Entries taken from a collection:
· · · ·

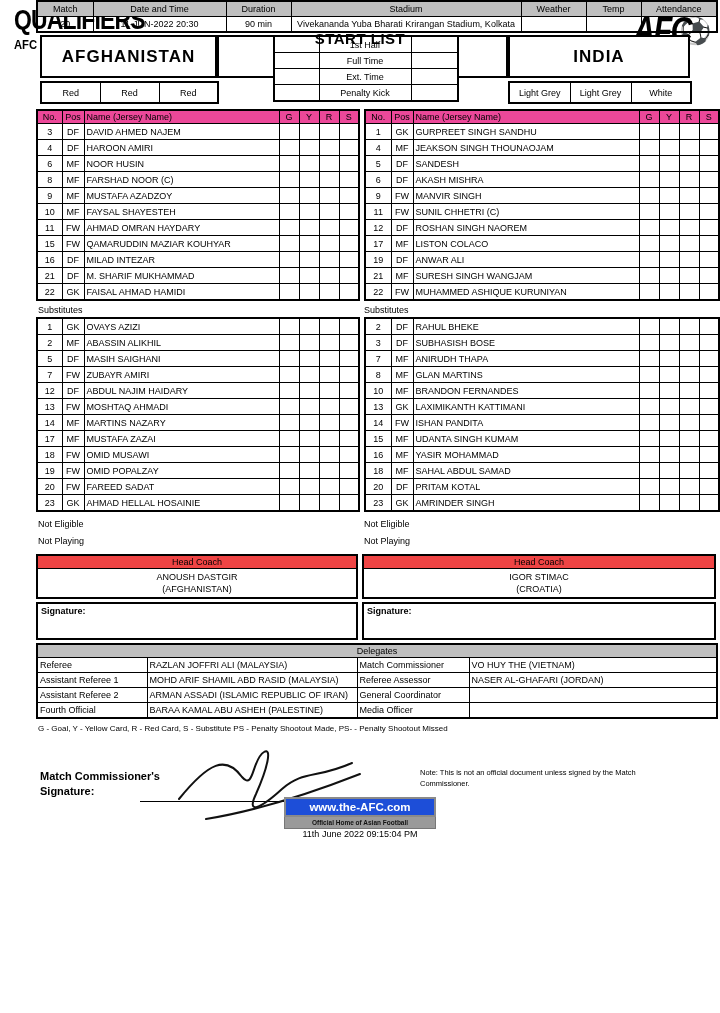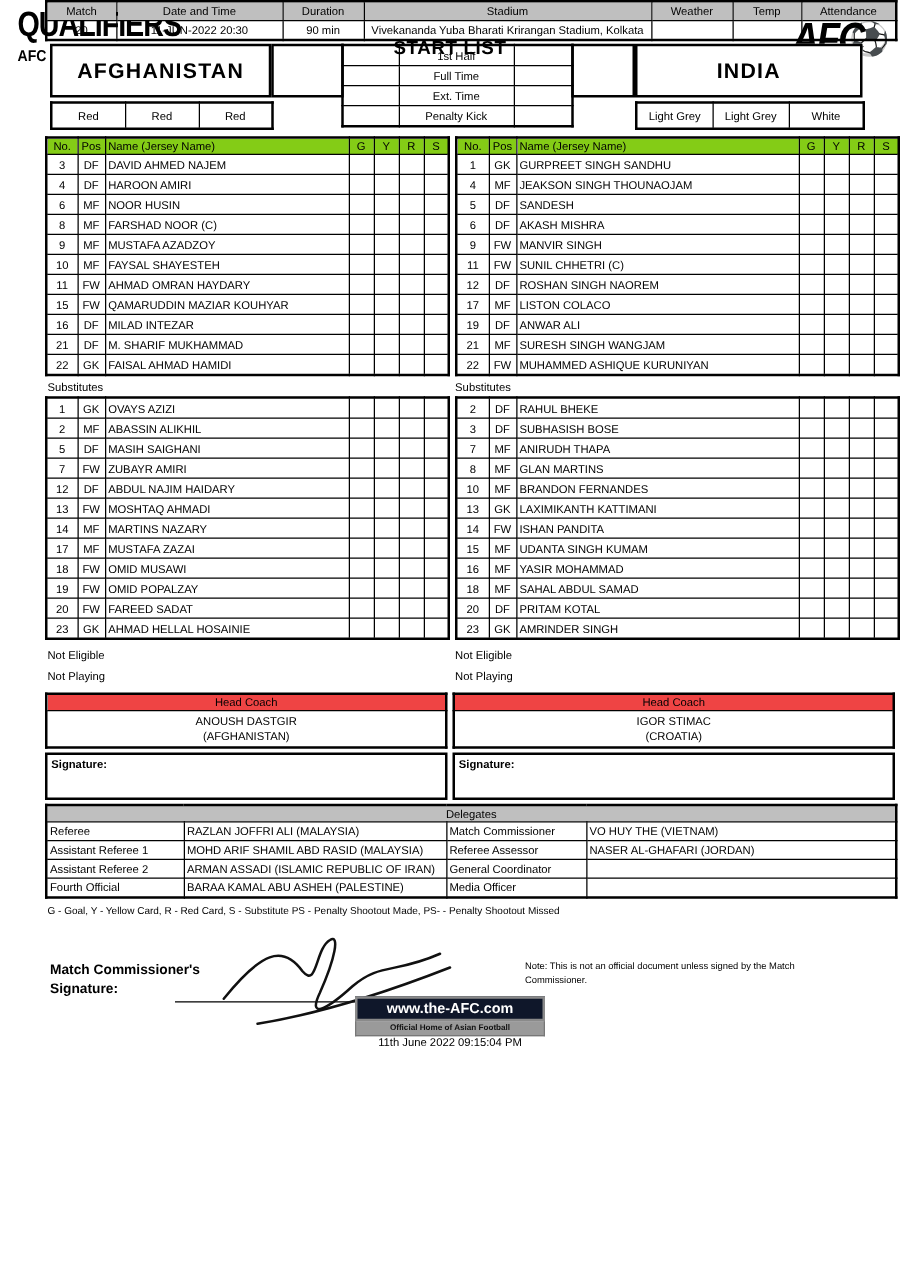--- a/index.html
+++ b/index.html
@@ -40,7 +40,7 @@
   .pair{display:flex;gap:4px;}
   .roster{margin-top:6px;}
   table.roster-t{border:2px solid #000;}
-  table.roster-t th{height:12px;background:#84cc16;text-align:center;}
+  table.roster-t th{height:12px;background:#ec4899;text-align:center;}
   table.roster-t th.cell-name{text-align:left;}
   table.roster-t td{height:15px;text-align:center;}
   table.roster-t td.cell-name{text-align:left;}

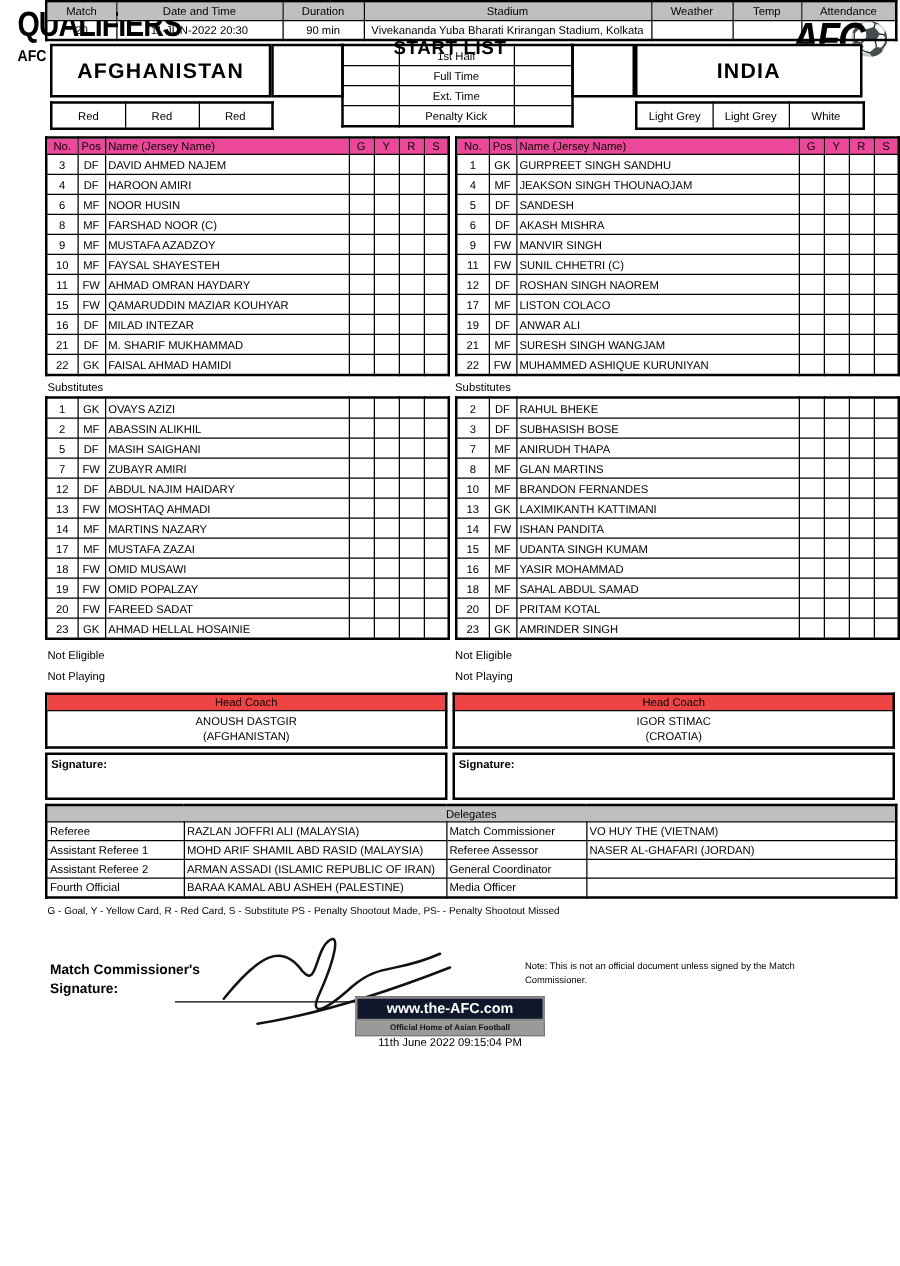--- a/index.html
+++ b/index.html
@@ -70,7 +70,7 @@
   
   .afc-footer{position:absolute;left:0;right:0;bottom:6px;text-align:center;}
   .afc-box{display:inline-block;width:152px;}
-  .url-bar{background:#0f172a;color:#fff;font-weight:bold;font-size:11.5px;padding:2px 0;border:2px solid #8a8a8a;}
+  .url-bar{background:#1d4ed8;color:#fff;font-weight:bold;font-size:11.5px;padding:2px 0;border:2px solid #8a8a8a;}
   .tagline-bar{background:#9a9a9a;color:#111;font-size:6.5px;font-weight:bold;padding:2px 0;border:1px solid #777;border-top:none;}
   .timestamp{font-size:9px;margin-top:0;}
 </style>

· · · ·

A verbatim copy of every record is to be produced, and pictures are to be excluded from it.

--- a/index.html
+++ b/index.html
@@ -40,7 +40,7 @@
   .pair{display:flex;gap:4px;}
   .roster{margin-top:6px;}
   table.roster-t{border:2px solid #000;}
-  table.roster-t th{height:12px;background:#84cc16;text-align:center;}
+  table.roster-t th{height:12px;background:#ec4899;text-align:center;}
   table.roster-t th.cell-name{text-align:left;}
   table.roster-t td{height:15px;text-align:center;}
   table.roster-t td.cell-name{text-align:left;}

--- a/index.html
+++ b/index.html
@@ -70,7 +70,7 @@
   
   .afc-footer{position:absolute;left:0;right:0;bottom:6px;text-align:center;}
   .afc-box{display:inline-block;width:152px;}
-  .url-bar{background:#0f172a;color:#fff;font-weight:bold;font-size:11.5px;padding:2px 0;border:2px solid #8a8a8a;}
+  .url-bar{background:#1d4ed8;color:#fff;font-weight:bold;font-size:11.5px;padding:2px 0;border:2px solid #8a8a8a;}
   .tagline-bar{background:#9a9a9a;color:#111;font-size:6.5px;font-weight:bold;padding:2px 0;border:1px solid #777;border-top:none;}
   .timestamp{font-size:9px;margin-top:0;}
 </style>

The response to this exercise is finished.